Iceweasel struggled for a subject-change. “I had no idea anyone had gotten that far with upload. I mean, I’ve seen the dramas, but they’re bullshit, right?”
“They’re bullshit. We’re nowhere near putting people into clones that commit unsolvable murders, cool as that would be. But there’s a lot of progress, the last five years. There’s zottas in default with their hearts set on immortality. Money is no object. It’s traditional. The pharaohs spent three-quarters of their country’s GDP on a nice spot in the afterlife. These days, any university with a neuroimaging lab is drowning in grants—it’s absorbing a ton of the theoretical math and physics world. Say what you will about corrupt capitalism, it can get stuff done, so long as it’s stuff oligarchs love.”
“Is that what you were doing? Neuroimaging?”
“Me? No, I’m pure math.” She grinned. “That lookahead stuff the sim does? Mine. Did the work at Cornell, even got tenure! It’d been so long since they’d tenured anyone that no one could figure out how to enter it into the payroll system!” She laughed with full-throated abandon that made Iceweasel think of the sound of waterfalls. “Then it got tech-transfered to RAND, who licensed the patent to other spook-type organizations, Palantir and that bunch, and suddenly, I couldn’t get any funding to do more work. My grad students disappeared into top-secret Beltway jobs. I put ten and ten together and got one hundred. Everyone in the math world understands the number-one employer of mathematicians is the NSA, and once they start working on something, either you work for them on it or you don’t work. After a couple months of knocking around my lab, I went walkaway.”
“Looks like you weren’t the only one,” Iceweasel said.

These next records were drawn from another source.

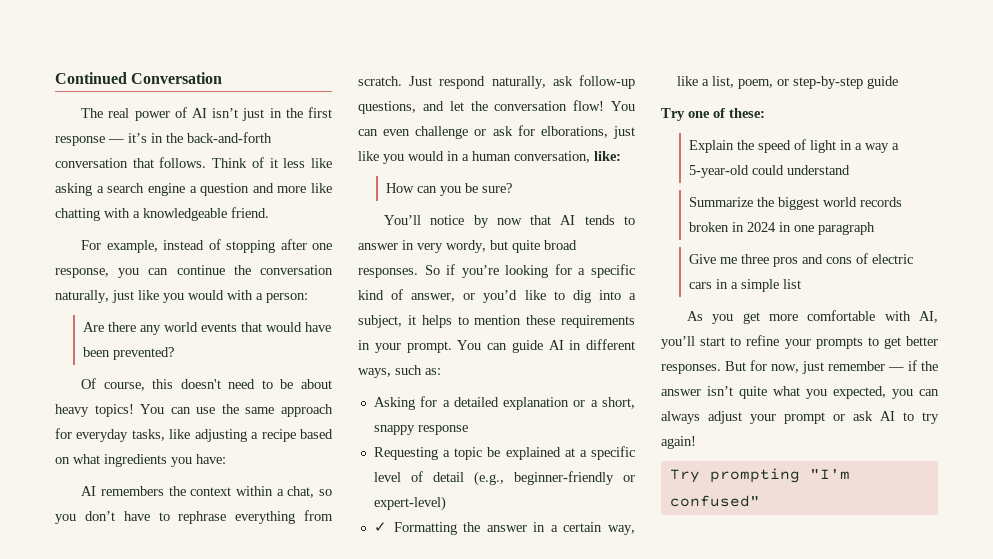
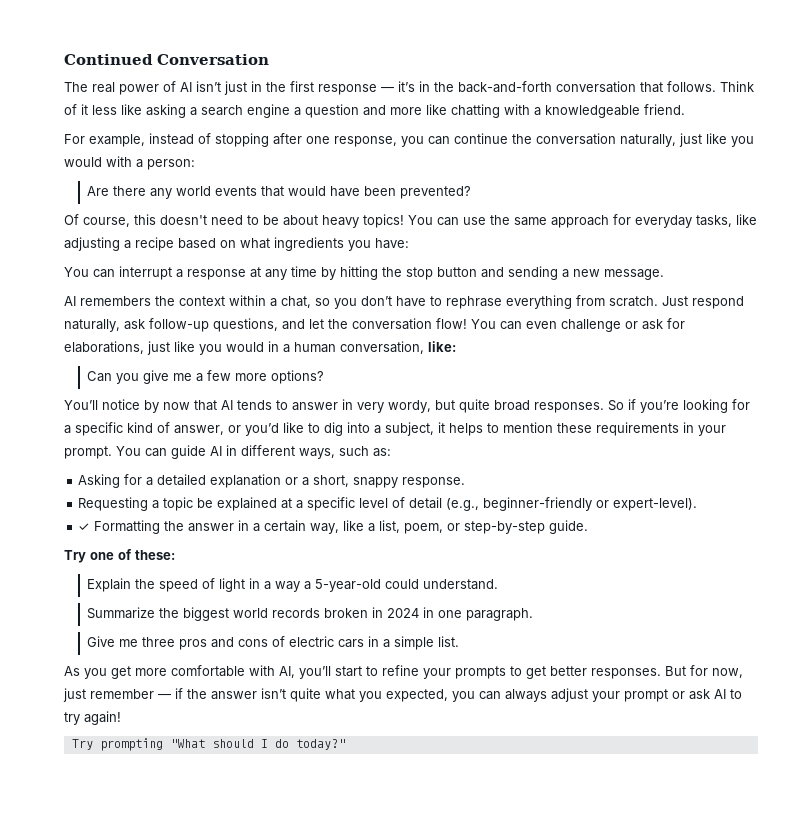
+ You can interrupt a response at any time by hitting the stop button and sending a new message.
- You can even challenge or ask for elborations, just like you would in a human conversation, like:
+ You can even challenge or ask for elaborations, just like you would in a human conversation, like:
- How can you be sure?
+ Can you give me a few more options?
- Asking for a detailed explanation or a short, snappy response
+ Asking for a detailed explanation or a short, snappy response.
- Requesting a topic be explained at a specific level of detail (e.g., beginner-friendly or expert-level)
+ Requesting a topic be explained at a specific level of detail (e.g., beginner-friendly or expert-level).
- ✓ Formatting the answer in a certain way, like a list, poem, or step-by-step guide
+ ✓ Formatting the answer in a certain way, like a list, poem, or step-by-step guide.
- Explain the speed of light in a way a 5-year-old could understand
+ Explain the speed of light in a way a 5-year-old could understand.
- Summarize the biggest world records broken in 2024 in one paragraph
+ Summarize the biggest world records broken in 2024 in one paragraph.
- Give me three pros and cons of electric cars in a simple list
+ Give me three pros and cons of electric cars in a simple list.
- Try prompting "I'm confused"
+ Try prompting "What should I do today?"

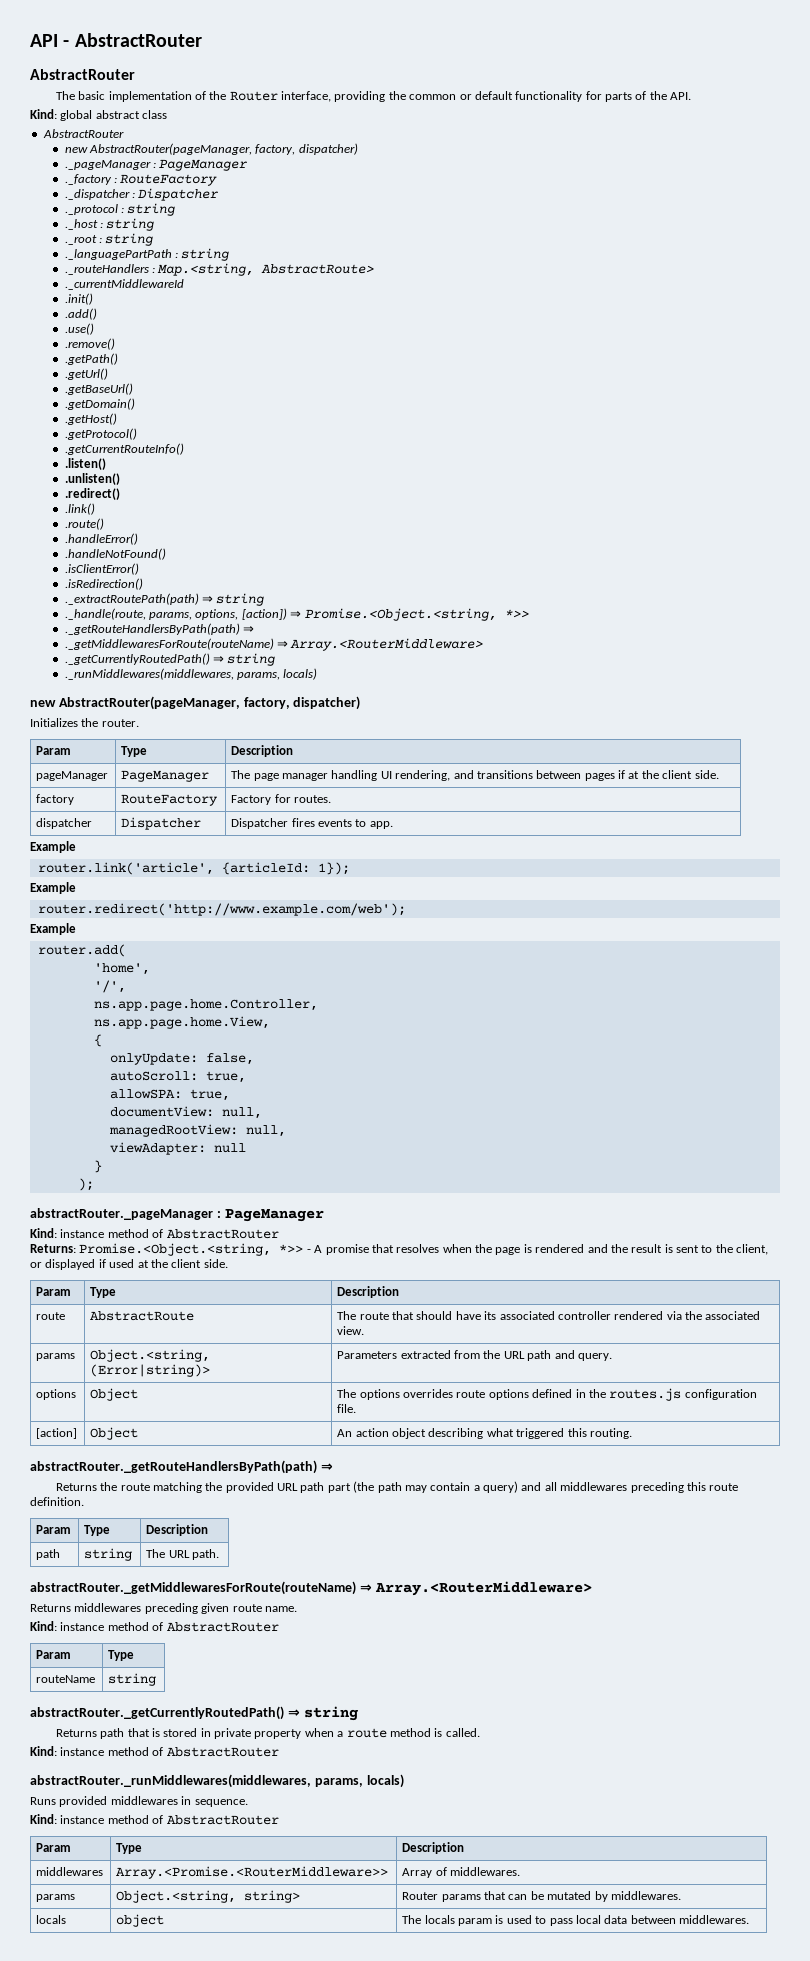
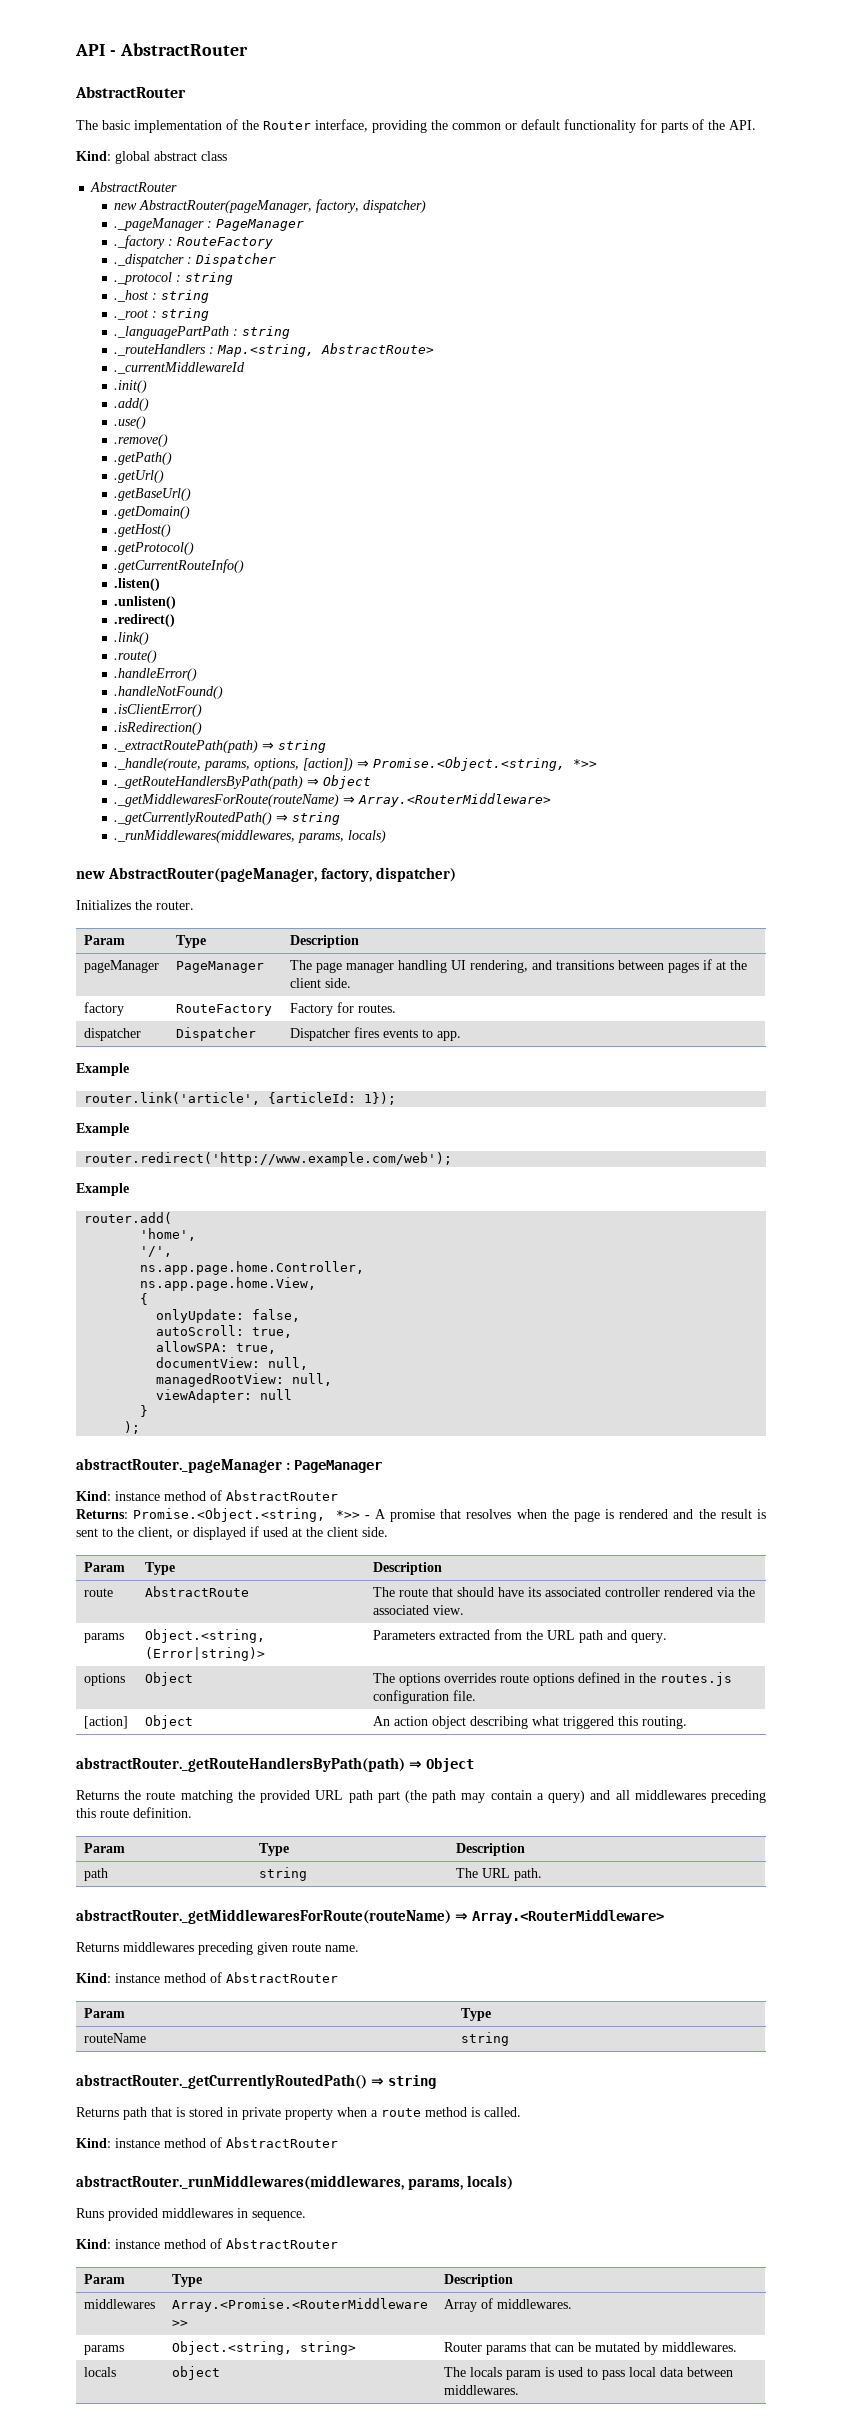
- ._getRouteHandlersByPath(path) ⇒
+ ._getRouteHandlersByPath(path) ⇒ Object
- abstractRouter._getRouteHandlersByPath(path) ⇒
+ abstractRouter._getRouteHandlersByPath(path) ⇒ Object

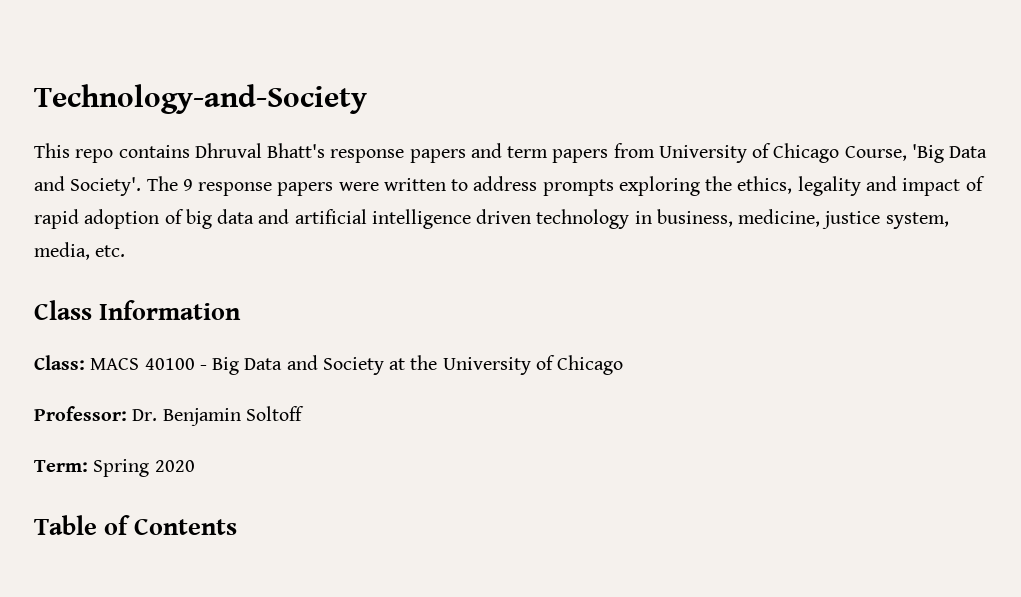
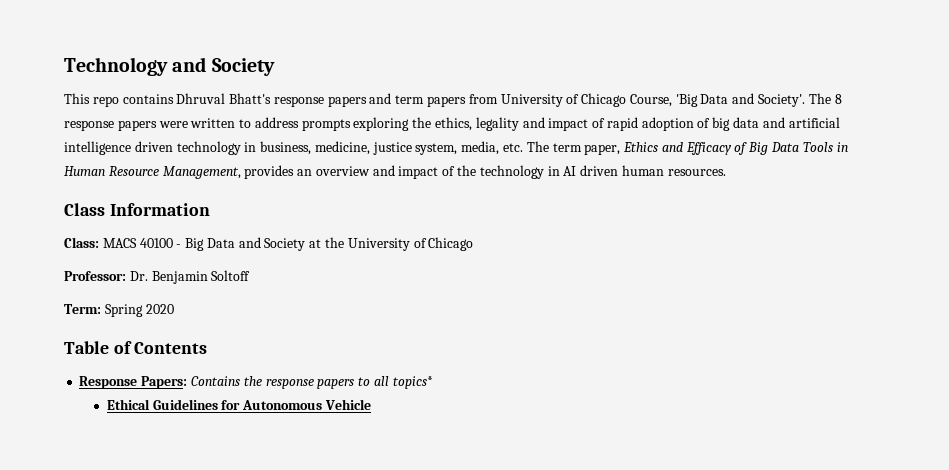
- Technology-and-Society
+ Technology and Society
- The 9 response papers were written to address prompts exploring the ethics, legality and impact of rapid adoption of big data and artificial intelligence driven technology in business, medicine, justice system, media, etc.
+ The 8 response papers were written to address prompts exploring the ethics, legality and impact of rapid adoption of big data and artificial intelligence driven technology in business, medicine, justice system, media, etc. The term paper, Ethics and Efficacy of Big Data Tools in Human Resource Management, provides an overview and impact of the technology in AI driven human resources.
+ Response Papers: Contains the response papers to all topics*
+ Ethical Guidelines for Autonomous Vehicle

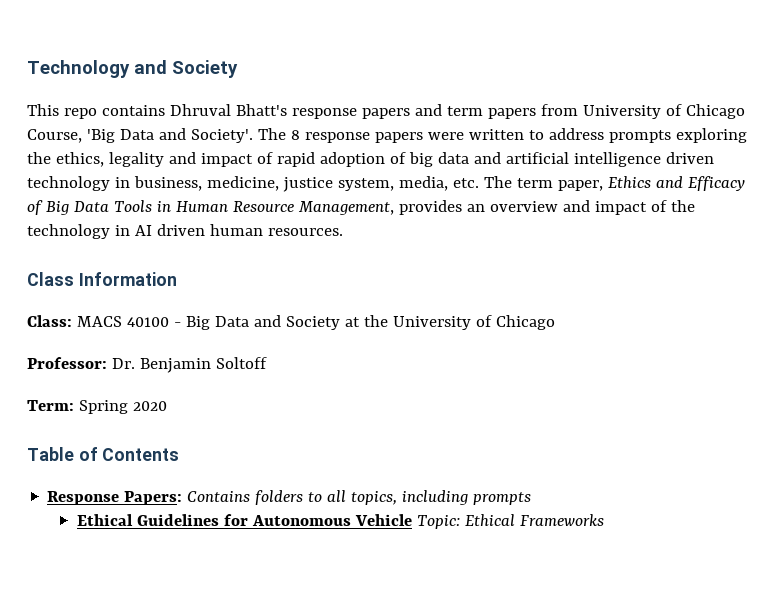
- Response Papers: Contains the response papers to all topics*
+ Response Papers: Contains folders to all topics, including prompts
- Ethical Guidelines for Autonomous Vehicle
+ Ethical Guidelines for Autonomous Vehicle Topic: Ethical Frameworks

The big woman looked serious, and Iceweasel saw a flash of the intellect and passion burning from those dark eyes in her round, brown cheeks. “I mentioned the pharaohs. This is ancient magic. Humans dreamed of it for as long as we’ve wondered where the dead were and what happened when we joined ’em. The idea that this should belong to someone, that the sociopaths who clawed their way to the top of default’s pyramid of skulls should have the power to decide who dies, when no one has to die, ever—fuck that shit.
“My parents were math geeks. I grew up in a big old rambling house filled with their ancient computers. Ithaca was a good place to practice computer archaeology. The computers my dad played with when his parents came from Mexico, they were stone axes. Kludgy and underpowered. By the standards of their day, they were fucking miracles—every year, the power that once ran the space program migrated into stuff they put into toys. Right now, it takes all the computer power we’ve got to run poor old Dis in her shaky, unstable state. But no one would take the other side of a bet on whether we’ll soon be able to do more for less.”
She looked tired. Iceweasel, too—how long had she been awake? Two days? “It’s apparently scared the shit out of zottas who’d been set on keeping immortality to themselves. The dirty secret of upload is that it’s got a serious fucking walkaway problem. When you think you might be able to live forever—your kids might live forever—everyone you know might live forever—something happens.”
She scrubbed at her face with her hands. Her nails were a beautiful shade of pearl-gray that reminded Iceweasel of her mother, who had entire wardrobes in that color. Had been famous in a certain kind of tabloid for it. Iceweasel wondered if her subconscious’s mommy issues had noticed that earlier.